Sluggish job growth in upstate metropolitan areas
Most regions have experienced marginal growth under Cuomo
* December 2010 to December 2016
Source: Fiscal Policy Institute analysis of non-agricultural employment based on data from U.S. Bureau of Labor Statistics and New York State Department of Labor.
“The upstate economy has been growing more slowly than other parts of New York State, but it’s not appreciably worse than states that have long been reliant on manufacturing,” said James Parrott, deputy director and chief economist for the Fiscal Policy Institute.
Most of the employment growth upstate involved jobs in lower paying sectors, according to an analysis with the assistance of the Fiscal Policy Institute of data showing changes between the second quarters of 2010 and 2016.
Employers in low-wage sectors, including retail and restaurants and bars, added nearly 42,000 jobs, accounting for the lion’s share of the 47,500 net new jobs added in upstate during the Cuomo era.
Net growth in middle-income jobs has been flat.
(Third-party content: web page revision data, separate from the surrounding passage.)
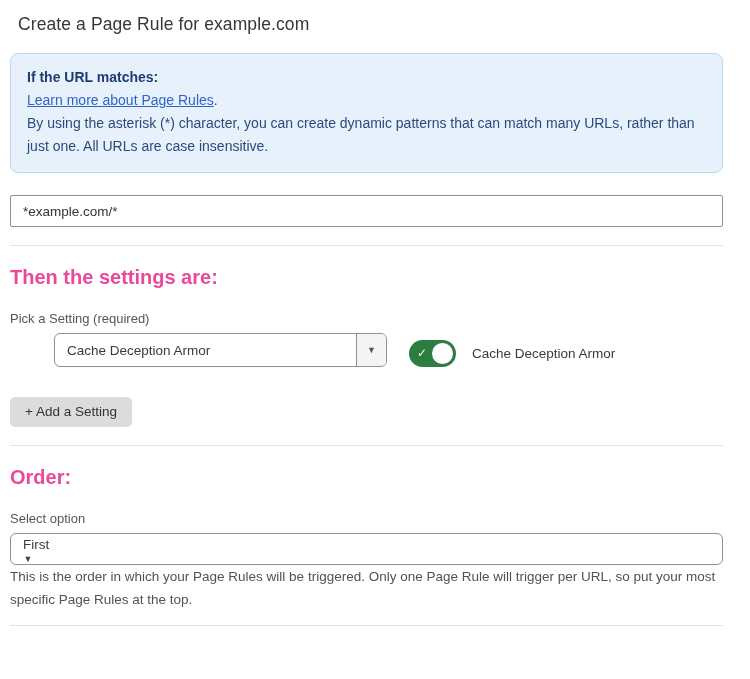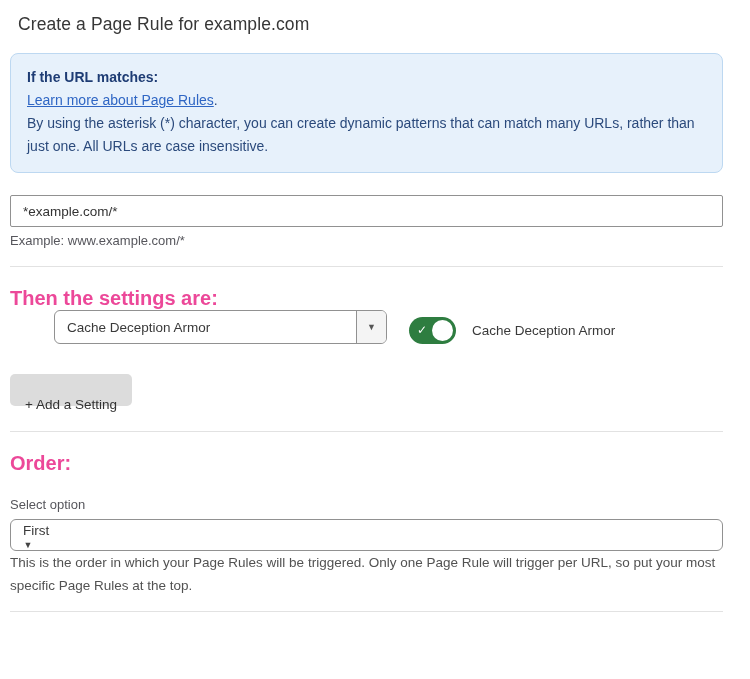"Example: www.example.com/*" div.field-hint { html: <div>Example: www.example.com/*</div> -> none }
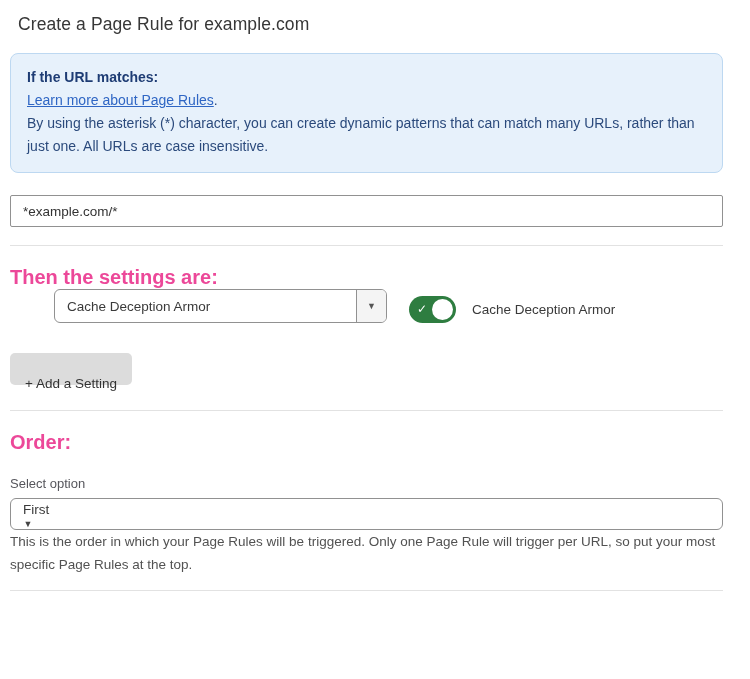"Pick a Setting (required)" div.field-label { html: none -> <div>Pick a Setting (required)</div> }
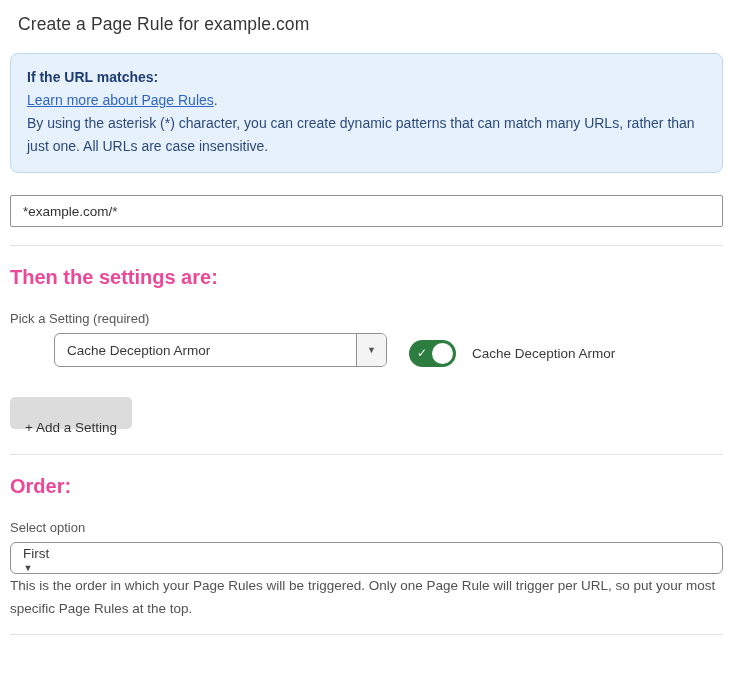"+ Add a Setting" .btn { padding: 16px 15px -> 0 15px }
Gains in sectors that pay high wages, primarily in businesses located in the Capitol region, have been largely offset by job losses in Central New York and the Southern Tier.
“The economy in the last decade has tended to create low wage jobs,” Parrott said. “What’s missing upstate is growth in middle- and high-wage jobs – professional services, manufacturing and government.
“Professional services has been growing, manufacturing hasn’t been growing enough, and together, the growth has not been enough to offset the steep decline in local and state government jobs.”
How does Cuomo’s track record compare with previous governors?
You have to go back to Gov. George Pataki’s tenure, from 1994 to 2000, to find find another six years of sustained economic growth uninterrupted by recession.
Job growth statewide, and downstate, was similar under each governor. But, despite Cuomo’s focus on upstate, job growth there was around twice as high under Pataki as during his tenure, 6.6 percent compared with 2.7 percent.
Poor business climate
Economists caution that government can have only a limited impact on a state’s economy.
“The dynamics of the state economy are driven primarily by market forces, not government,” said George Palumbo, professor of economic and finance at Canisius College in Buffalo.
Even so, Cuomo does not have a good track record getting the state to do what it can to make a difference, like fostering a good business climate and making effective use of state subsidy programs.
The governor is credited with lowering corporate taxes and slowing the growth in property taxes, but New York continues to rank among the least-business friendly states in the nation, according to numerous surveys. Critics note that Cuomo-driven initiatives to raise the minimum wage and establish paid family leave have added to the cost of doing business in New York.
“For small business, New York is as bad, if not worse, than it was six years ago,” said Mike Durant, state director of the National Federation of Independent Businesses.
McMahon, executive director of the New York State Economic Development Council, agrees that the business climate remains an issue. But he said Cuomo has taken steps that will yield results.
“I think the investments being made, particularly in innovation and downtown revitalization, will serve our economy and taxpayers for a very long time.”
Others maintain the state’s economic development efforts remain stuck in a cycle of failure, the byproduct of both market forces and government policy.
“Poor job creation, poor return on investment,” said Deutsch of the Fiscal Policy Institute.